** Data provided follows **
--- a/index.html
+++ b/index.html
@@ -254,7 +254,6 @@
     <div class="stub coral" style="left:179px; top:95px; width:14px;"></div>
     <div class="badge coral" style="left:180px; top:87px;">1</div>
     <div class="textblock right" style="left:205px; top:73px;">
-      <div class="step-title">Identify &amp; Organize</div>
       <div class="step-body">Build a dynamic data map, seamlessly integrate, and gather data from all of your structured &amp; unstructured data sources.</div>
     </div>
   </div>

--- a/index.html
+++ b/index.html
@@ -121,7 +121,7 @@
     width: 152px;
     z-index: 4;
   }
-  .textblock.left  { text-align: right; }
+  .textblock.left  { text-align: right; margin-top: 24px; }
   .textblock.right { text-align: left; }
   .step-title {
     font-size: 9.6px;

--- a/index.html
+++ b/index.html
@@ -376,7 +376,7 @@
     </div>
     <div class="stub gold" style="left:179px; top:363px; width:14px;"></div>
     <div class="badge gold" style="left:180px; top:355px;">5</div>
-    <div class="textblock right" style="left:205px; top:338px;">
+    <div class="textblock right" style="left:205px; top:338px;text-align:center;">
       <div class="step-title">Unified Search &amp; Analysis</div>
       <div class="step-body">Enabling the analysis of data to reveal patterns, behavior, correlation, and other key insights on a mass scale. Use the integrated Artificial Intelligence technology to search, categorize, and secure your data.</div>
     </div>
** End of Data provided **
→ Exercise brief: Please return all of the entries exactly as they were given.

→ Answer section:
--- a/index.html
+++ b/index.html
@@ -254,7 +254,6 @@
     <div class="stub coral" style="left:179px; top:95px; width:14px;"></div>
     <div class="badge coral" style="left:180px; top:87px;">1</div>
     <div class="textblock right" style="left:205px; top:73px;">
-      <div class="step-title">Identify &amp; Organize</div>
       <div class="step-body">Build a dynamic data map, seamlessly integrate, and gather data from all of your structured &amp; unstructured data sources.</div>
     </div>
   </div>

--- a/index.html
+++ b/index.html
@@ -121,7 +121,7 @@
     width: 152px;
     z-index: 4;
   }
-  .textblock.left  { text-align: right; }
+  .textblock.left  { text-align: right; margin-top: 24px; }
   .textblock.right { text-align: left; }
   .step-title {
     font-size: 9.6px;

--- a/index.html
+++ b/index.html
@@ -376,7 +376,7 @@
     </div>
     <div class="stub gold" style="left:179px; top:363px; width:14px;"></div>
     <div class="badge gold" style="left:180px; top:355px;">5</div>
-    <div class="textblock right" style="left:205px; top:338px;">
+    <div class="textblock right" style="left:205px; top:338px;text-align:center;">
       <div class="step-title">Unified Search &amp; Analysis</div>
       <div class="step-body">Enabling the analysis of data to reveal patterns, behavior, correlation, and other key insights on a mass scale. Use the integrated Artificial Intelligence technology to search, categorize, and secure your data.</div>
     </div>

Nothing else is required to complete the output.